-- PROBLEM DESCRIPTION --
How many of the lines below contain the word "been"? Only the number is wanted.
+++++
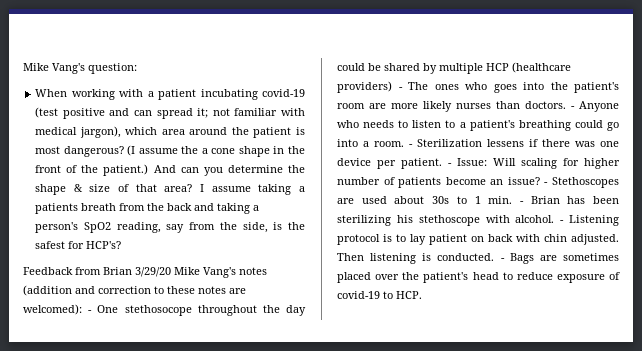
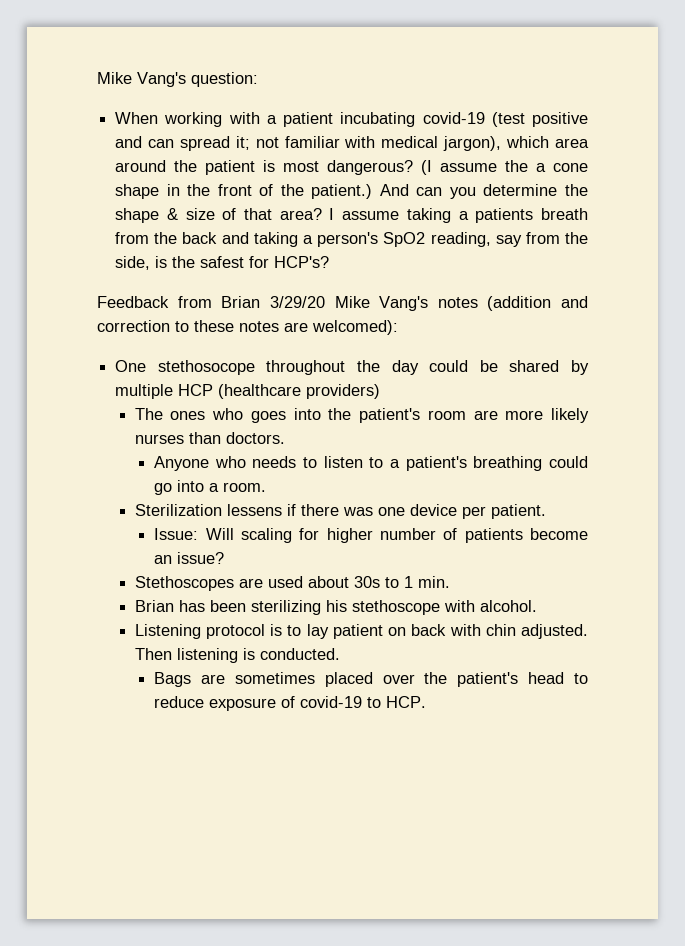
- Feedback from Brian 3/29/20 Mike Vang's notes (addition and correction to these notes are welcomed): - One stethosocope throughout the day could be shared by multiple HCP (healthcare providers) - The ones who goes into the patient's room are more likely nurses than doctors. - Anyone who needs to listen to a patient's breathing could go into a room. - Sterilization lessens if there was one device per patient. - Issue:
+ Feedback from Brian 3/29/20 Mike Vang's notes (addition and correction to these notes are welcomed):
+ One stethosocope throughout the day could be shared by multiple HCP (healthcare providers)
+ The ones who goes into the patient's room are more likely nurses than doctors.
+ Anyone who needs to listen to a patient's breathing could go into a room.
+ Sterilization lessens if there was one device per patient.
+ Issue:
- Will scaling for higher number of patients become an issue? - Stethoscopes are used about 30s to 1 min. - Brian has been sterilizing his stethoscope with alcohol. - Listening protocol is to lay patient on back with chin adjusted.
+ Will scaling for higher number of patients become an issue?
+ Stethoscopes are used about 30s to 1 min.
+ Brian has been sterilizing his stethoscope with alcohol.
+ Listening protocol is to lay patient on back with chin adjusted.
- Then listening is conducted. - Bags are sometimes placed over the patient's head to reduce exposure of covid-19 to HCP.
+ Then listening is conducted.
+ Bags are sometimes placed over the patient's head to reduce exposure of covid-19 to HCP.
+++++
-- RESPONSE BELOW --
2